パンフレットに存在しない『神力』の山廃純米。今回、特別に瓶詰めを分けて頂きオリジナル酒として販売にこぎ着けました。「山廃の岩の井」久々の会心の作です。
「神力」は、美山錦、五百万石の祖先と言われ、明治の世、兵庫県の農夫「丸尾重次郎」が、水田に特別に穂の重い稲が生長しているのを発見。わずか3本の穂を種にし改良を重ねたところ、大粒で多くの米が収穫できたことから“神から賜った米”として「神力」と名付けられました。次第に「神力」の評判は広がり、丸尾重次郎は「神力翁」と呼ばれるまでになりました。

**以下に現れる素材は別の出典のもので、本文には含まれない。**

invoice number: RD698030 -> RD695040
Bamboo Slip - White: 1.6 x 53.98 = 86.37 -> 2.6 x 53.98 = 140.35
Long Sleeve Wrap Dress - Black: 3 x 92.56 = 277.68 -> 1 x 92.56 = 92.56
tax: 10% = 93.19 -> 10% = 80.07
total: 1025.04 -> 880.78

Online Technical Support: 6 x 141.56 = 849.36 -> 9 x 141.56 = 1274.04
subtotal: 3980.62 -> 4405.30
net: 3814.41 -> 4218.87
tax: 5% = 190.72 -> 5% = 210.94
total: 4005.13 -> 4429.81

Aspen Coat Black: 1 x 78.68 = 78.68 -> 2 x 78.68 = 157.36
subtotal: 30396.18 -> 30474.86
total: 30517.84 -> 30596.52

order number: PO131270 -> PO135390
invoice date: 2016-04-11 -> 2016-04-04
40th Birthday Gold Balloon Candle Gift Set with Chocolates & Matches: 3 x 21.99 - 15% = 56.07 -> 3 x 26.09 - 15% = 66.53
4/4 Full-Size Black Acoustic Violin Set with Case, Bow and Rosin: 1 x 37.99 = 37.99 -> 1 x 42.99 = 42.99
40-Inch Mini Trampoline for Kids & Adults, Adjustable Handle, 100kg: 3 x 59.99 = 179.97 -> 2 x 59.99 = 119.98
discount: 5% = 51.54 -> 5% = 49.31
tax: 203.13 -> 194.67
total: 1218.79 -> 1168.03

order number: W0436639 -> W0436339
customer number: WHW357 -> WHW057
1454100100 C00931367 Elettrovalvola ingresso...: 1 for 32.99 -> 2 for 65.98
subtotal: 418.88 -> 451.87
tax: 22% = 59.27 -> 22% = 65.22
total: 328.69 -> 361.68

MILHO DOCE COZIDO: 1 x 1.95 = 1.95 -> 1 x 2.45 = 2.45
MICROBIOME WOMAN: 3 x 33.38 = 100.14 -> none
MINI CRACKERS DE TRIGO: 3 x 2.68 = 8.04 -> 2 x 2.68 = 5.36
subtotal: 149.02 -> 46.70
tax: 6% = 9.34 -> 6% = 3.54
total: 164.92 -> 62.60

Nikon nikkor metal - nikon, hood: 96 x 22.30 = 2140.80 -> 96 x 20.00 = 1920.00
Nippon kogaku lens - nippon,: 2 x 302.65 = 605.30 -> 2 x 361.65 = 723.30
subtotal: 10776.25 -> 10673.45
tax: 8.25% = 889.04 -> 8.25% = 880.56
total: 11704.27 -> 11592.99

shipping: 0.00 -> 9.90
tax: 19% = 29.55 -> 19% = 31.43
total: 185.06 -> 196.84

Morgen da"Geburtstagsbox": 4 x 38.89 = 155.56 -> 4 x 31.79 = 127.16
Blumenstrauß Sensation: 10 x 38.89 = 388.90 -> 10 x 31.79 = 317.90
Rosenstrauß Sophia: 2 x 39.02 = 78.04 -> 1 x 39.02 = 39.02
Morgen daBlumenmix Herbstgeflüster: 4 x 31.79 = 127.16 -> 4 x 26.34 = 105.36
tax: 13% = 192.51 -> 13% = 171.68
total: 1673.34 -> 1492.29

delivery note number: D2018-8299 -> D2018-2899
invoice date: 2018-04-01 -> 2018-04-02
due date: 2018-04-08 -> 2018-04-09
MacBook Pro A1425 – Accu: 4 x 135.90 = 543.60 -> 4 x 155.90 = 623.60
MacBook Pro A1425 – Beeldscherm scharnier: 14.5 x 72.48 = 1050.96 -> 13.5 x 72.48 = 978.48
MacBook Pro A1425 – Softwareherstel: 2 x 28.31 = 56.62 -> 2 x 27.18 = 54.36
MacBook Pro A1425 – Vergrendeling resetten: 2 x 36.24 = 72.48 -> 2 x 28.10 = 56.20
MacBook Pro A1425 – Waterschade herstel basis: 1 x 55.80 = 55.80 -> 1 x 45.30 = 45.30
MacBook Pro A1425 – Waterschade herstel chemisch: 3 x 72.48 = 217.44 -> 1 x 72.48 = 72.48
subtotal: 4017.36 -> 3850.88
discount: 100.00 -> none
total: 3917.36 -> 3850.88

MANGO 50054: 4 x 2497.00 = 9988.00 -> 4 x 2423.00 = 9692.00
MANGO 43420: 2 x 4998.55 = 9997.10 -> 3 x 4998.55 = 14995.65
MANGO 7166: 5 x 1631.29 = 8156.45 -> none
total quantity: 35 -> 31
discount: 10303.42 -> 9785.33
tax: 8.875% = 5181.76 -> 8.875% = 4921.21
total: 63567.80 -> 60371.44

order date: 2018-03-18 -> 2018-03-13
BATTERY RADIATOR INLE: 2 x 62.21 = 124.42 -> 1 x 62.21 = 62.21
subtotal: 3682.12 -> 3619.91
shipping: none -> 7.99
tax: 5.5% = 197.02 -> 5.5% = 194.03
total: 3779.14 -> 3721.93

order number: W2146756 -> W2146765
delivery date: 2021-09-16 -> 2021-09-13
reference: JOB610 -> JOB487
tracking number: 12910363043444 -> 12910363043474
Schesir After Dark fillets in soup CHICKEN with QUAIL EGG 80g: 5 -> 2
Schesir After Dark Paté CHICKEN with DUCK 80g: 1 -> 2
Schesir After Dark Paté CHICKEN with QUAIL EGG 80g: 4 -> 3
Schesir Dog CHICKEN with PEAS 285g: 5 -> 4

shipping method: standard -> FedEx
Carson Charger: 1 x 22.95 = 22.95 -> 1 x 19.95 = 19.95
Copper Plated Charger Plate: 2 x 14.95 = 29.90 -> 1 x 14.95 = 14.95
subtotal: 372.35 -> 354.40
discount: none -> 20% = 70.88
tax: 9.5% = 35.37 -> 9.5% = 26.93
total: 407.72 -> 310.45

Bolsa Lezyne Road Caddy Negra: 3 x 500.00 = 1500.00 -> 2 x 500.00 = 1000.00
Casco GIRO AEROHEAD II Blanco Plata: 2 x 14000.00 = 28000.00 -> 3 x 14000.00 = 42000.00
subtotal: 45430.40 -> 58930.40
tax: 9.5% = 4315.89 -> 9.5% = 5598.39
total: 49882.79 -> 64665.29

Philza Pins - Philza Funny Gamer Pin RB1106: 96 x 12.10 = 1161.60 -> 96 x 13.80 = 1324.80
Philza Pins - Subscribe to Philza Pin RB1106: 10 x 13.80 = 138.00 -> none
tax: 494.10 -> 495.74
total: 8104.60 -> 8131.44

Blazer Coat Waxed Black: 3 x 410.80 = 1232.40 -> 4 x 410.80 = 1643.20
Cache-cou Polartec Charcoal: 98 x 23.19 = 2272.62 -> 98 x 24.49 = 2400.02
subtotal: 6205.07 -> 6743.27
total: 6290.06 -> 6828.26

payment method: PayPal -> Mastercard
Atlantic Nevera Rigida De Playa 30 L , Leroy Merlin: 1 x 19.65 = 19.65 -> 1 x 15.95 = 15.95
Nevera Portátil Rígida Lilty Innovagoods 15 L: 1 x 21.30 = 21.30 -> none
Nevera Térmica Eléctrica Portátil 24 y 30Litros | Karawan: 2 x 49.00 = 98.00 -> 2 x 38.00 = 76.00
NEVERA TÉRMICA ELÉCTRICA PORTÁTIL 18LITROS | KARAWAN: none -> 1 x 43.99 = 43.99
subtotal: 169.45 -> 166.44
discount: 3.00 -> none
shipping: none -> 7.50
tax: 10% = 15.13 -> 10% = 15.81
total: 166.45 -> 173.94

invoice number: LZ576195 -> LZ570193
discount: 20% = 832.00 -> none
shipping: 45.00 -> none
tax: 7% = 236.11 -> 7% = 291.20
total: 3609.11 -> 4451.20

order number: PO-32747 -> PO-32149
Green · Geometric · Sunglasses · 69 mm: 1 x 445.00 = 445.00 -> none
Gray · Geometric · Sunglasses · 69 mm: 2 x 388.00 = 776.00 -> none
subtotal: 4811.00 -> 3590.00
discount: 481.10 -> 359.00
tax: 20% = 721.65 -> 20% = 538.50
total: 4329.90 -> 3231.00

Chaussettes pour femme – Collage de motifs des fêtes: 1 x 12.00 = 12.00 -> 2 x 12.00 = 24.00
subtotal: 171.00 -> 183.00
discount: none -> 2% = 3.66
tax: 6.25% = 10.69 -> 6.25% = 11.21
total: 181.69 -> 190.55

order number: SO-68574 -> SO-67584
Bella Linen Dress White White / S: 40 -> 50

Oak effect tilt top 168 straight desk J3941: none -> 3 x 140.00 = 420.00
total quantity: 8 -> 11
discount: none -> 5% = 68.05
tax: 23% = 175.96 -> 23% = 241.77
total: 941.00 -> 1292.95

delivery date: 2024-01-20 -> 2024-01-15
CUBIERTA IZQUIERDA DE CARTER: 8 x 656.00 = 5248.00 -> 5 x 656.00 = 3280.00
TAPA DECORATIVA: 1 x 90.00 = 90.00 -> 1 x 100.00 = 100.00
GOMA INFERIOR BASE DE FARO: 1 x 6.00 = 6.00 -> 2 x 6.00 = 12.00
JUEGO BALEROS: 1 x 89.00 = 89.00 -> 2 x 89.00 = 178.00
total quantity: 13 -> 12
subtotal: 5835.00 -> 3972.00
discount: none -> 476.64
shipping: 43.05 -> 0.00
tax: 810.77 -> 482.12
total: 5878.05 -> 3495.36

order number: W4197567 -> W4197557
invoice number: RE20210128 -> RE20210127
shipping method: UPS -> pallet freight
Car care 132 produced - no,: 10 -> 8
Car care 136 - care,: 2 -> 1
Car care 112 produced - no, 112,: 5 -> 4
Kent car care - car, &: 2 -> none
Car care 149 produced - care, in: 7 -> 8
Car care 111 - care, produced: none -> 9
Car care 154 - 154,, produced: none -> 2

抜群な収穫量を誇り、全国に普及した「神力」は、「麹がつくりやすく、もろみで溶けやすく、酒に雑味を与える成分が少ない」という性質から、酒造好適米としても高い評価を受けるようになります。
しかしながら、昭和の初めになると、稲作形態の変化と激しい品種改良競争のなかで、やがて姿を消すこととなりました。
しかし昨今の復刻米ブームにより再び見直されるようになり、千葉県内で初の山廃酒として岩の井が手がけました。
香りはやや乳酸系のさわやかながら甘みのある物。口に含むとふくよかで柔らかい、辛みの中にもお米の甘みを感じさせる物に仕上がっている。酸味も穏やかで力強さに中にも優しさを感じさせます。
常温から、ぬる燗、人肌燗がいいでしょう。冷やし過ぎるとこの酒の良さが引き立ちません。